It surely is time that this subject was fully set forth, so as to prevent future controversy; and having the materials at hand, we propose to undertake the work of clearing up the confusion which so generally exists.

It seems to have been deemed quite sufficient by Mr. Scott, in order to rid the Pilgrims of the charge of persecution, to show that they were not Puritans nor Separatists; and he asserts that the difference between them "involved nothing less than the whole question of enforced or free religion-of religion by act of the state, or freedom of conscience. . . . . It involved, in the days of the Pilgrim Fathers, the difference between the dominant and persecuting church, which wielded the sword of the state, and the persecuted victims of that sword." The difference was "wide, radical, and irreconcilable."

Speaking in a general way, all the New England colonists were Puritans, and it is largely for this reason that the settlers of Plymouth and Massachusetts have been so often confounded. In this wider sense the term embraced, in the mother country, Episcopalians, Presbyterians, Independents, and Baptists. John Bunyan was a Puritan divine, as well as John Owen. But in its more restricted and proper use, it was given to those reformers who, within the pale of the Church of England, were dissatisfied with the popish impurities retained by Queen Elizabeth and her parliament, and the observance of which was made compulsory, under the severest penalties, by the infamous Act of Uniformity, passed in 1559. Those who, within the church, hoped and labored to purge it of doctrines and ceremonies conceived by them to be unscriptural, and who, in great numbers, suffered the loss of all things for their persistent non-conformity, were stigmatized as Puritans.

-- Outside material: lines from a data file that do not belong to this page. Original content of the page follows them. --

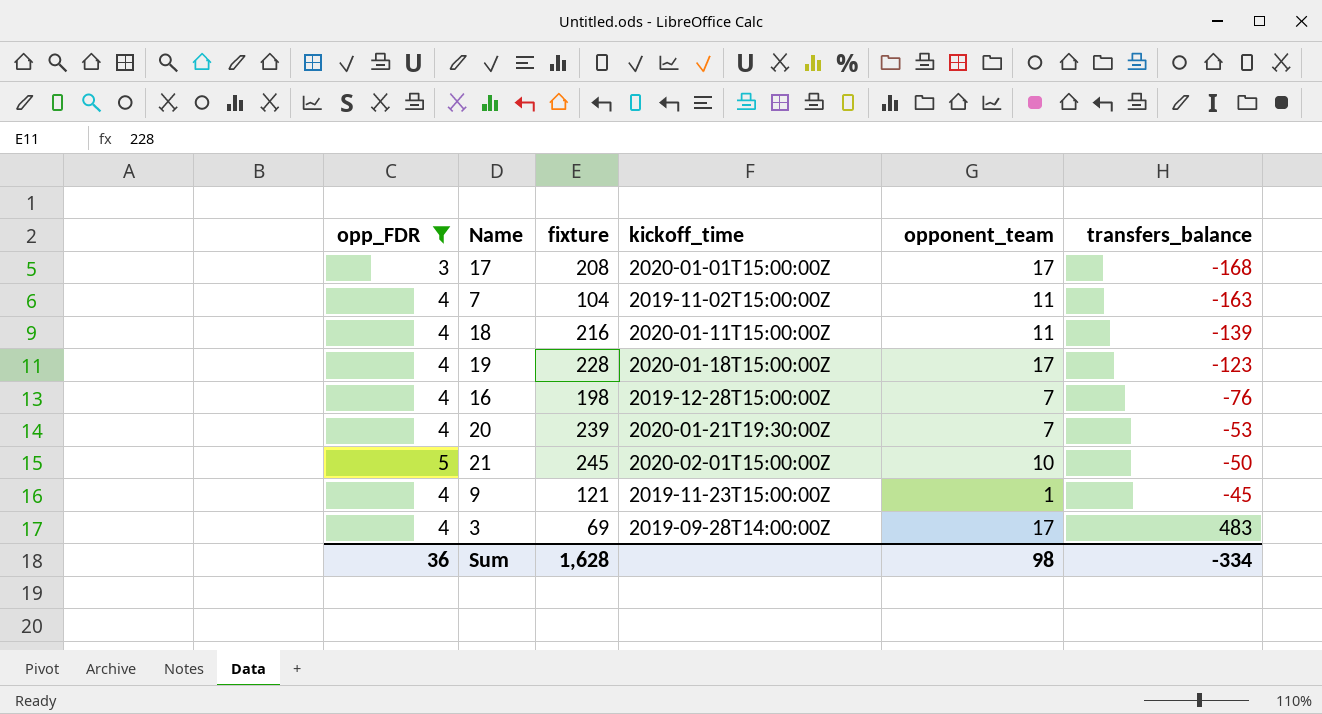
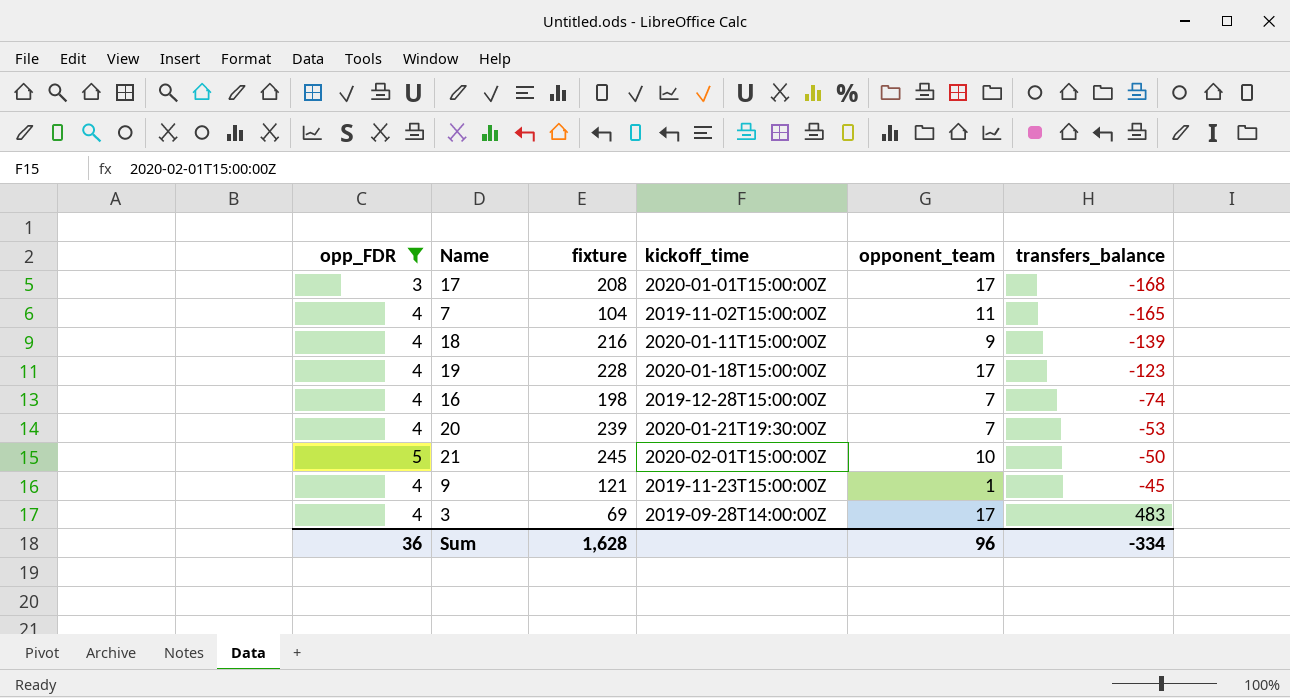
7 | transfers_balance: -163 -> -165
18 | opponent_team: 11 -> 9
16 | transfers_balance: -76 -> -74
Sum | opponent_team: 98 -> 96

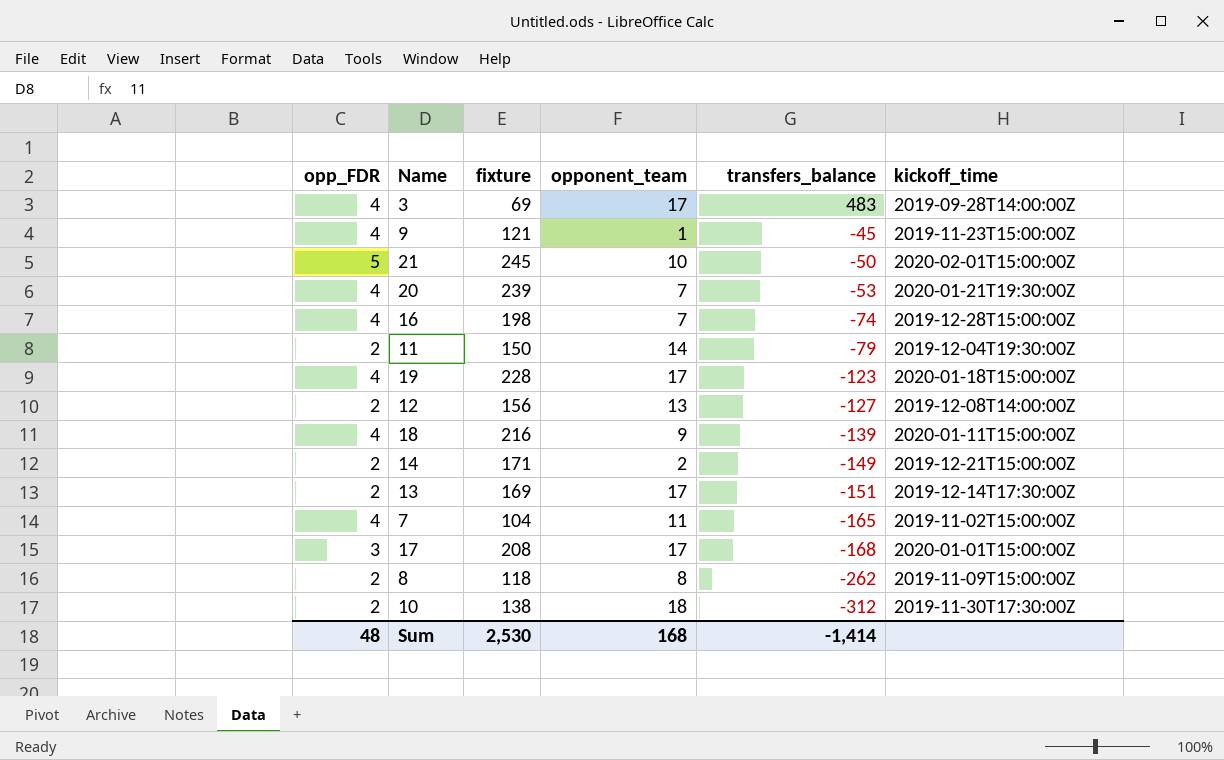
filter: opp_FDR != 2 -> none
row order: transfers_balance ascending -> transfers_balance descending
column kickoff_time | position: 4 -> 6
Sum | opp_FDR: 36 -> 48
Sum | fixture: 1,628 -> 2,530
Sum | opponent_team: 96 -> 168
Sum | transfers_balance: -334 -> -1,414

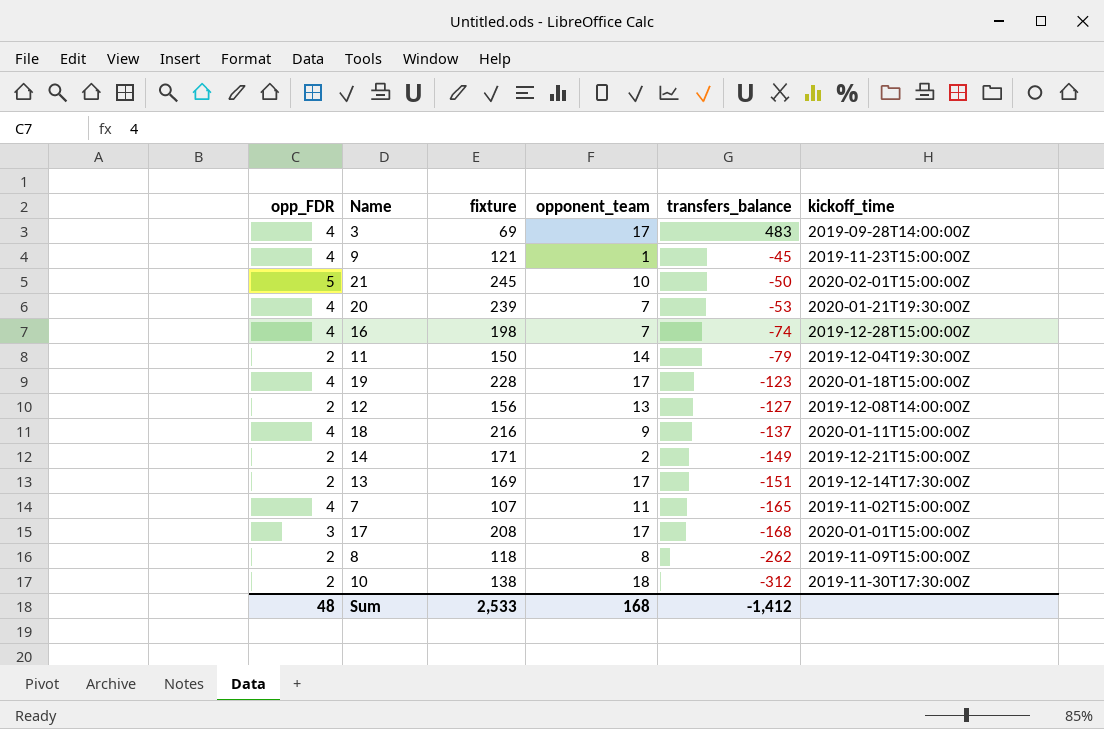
18 | transfers_balance: -139 -> -137
7 | fixture: 104 -> 107
Sum | fixture: 2,530 -> 2,533
Sum | transfers_balance: -1,414 -> -1,412

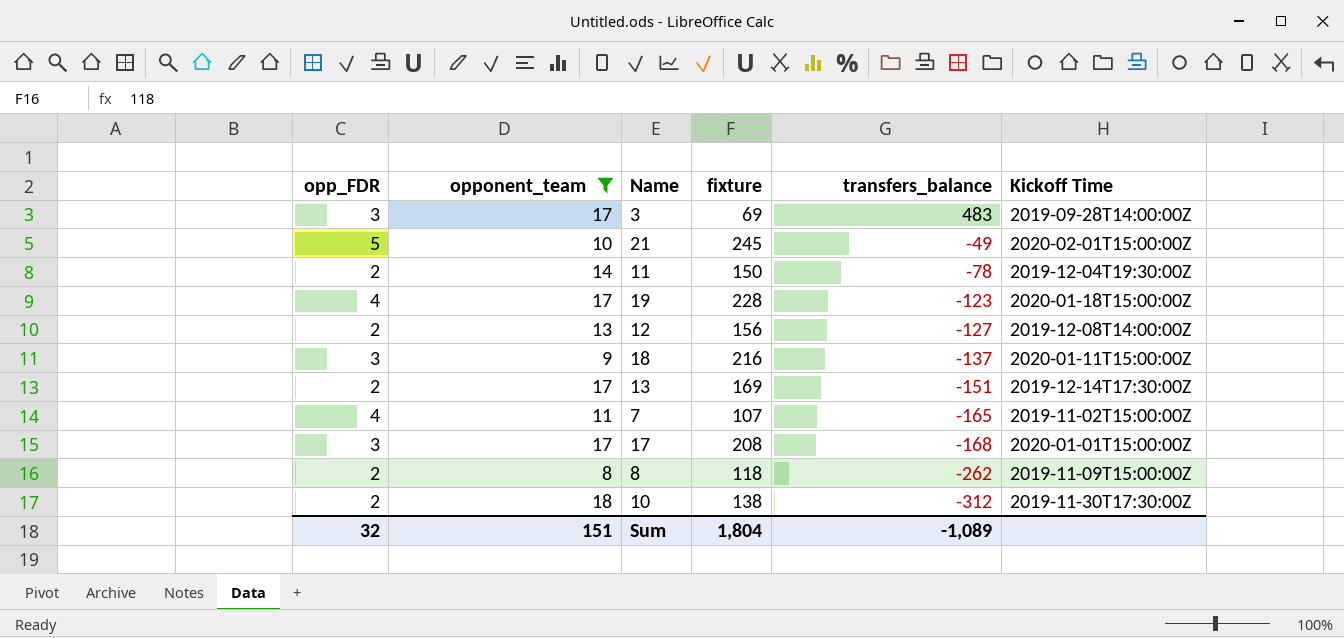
filter: none -> opponent_team >= 8
column opponent_team | position: 4 -> 2
column name: kickoff_time -> Kickoff Time
3 | opp_FDR: 4 -> 3
21 | transfers_balance: -50 -> -49
11 | transfers_balance: -79 -> -78
18 | opp_FDR: 4 -> 3
Sum | opp_FDR: 48 -> 32
Sum | opponent_team: 168 -> 151
Sum | fixture: 2,533 -> 1,804
Sum | transfers_balance: -1,412 -> -1,089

Out of Puritanism logically grew Separation. About the year 1580, Robert Browne, a man of distinguished family connections, began to preach with great boldness, not only against the corruptions of the church, but against the whole established order. He pleaded for a church composed of only true Christians, under the sole headship of Christ, and, of course, not dependent upon the civil arm. His doctrines were radical and revolutionary. Though he himself afterwards fell under a cloud, yet his followers, under the names of Brownists, Barrowists, etc., rapidly increased, forming themselves into a distinct church, upon an independent platform.

Barrow, Greenwood, Penry, Ainsworth, and Francis Johnson, were among the most eminent Separatists of that age. The first three suffered death for their opinions.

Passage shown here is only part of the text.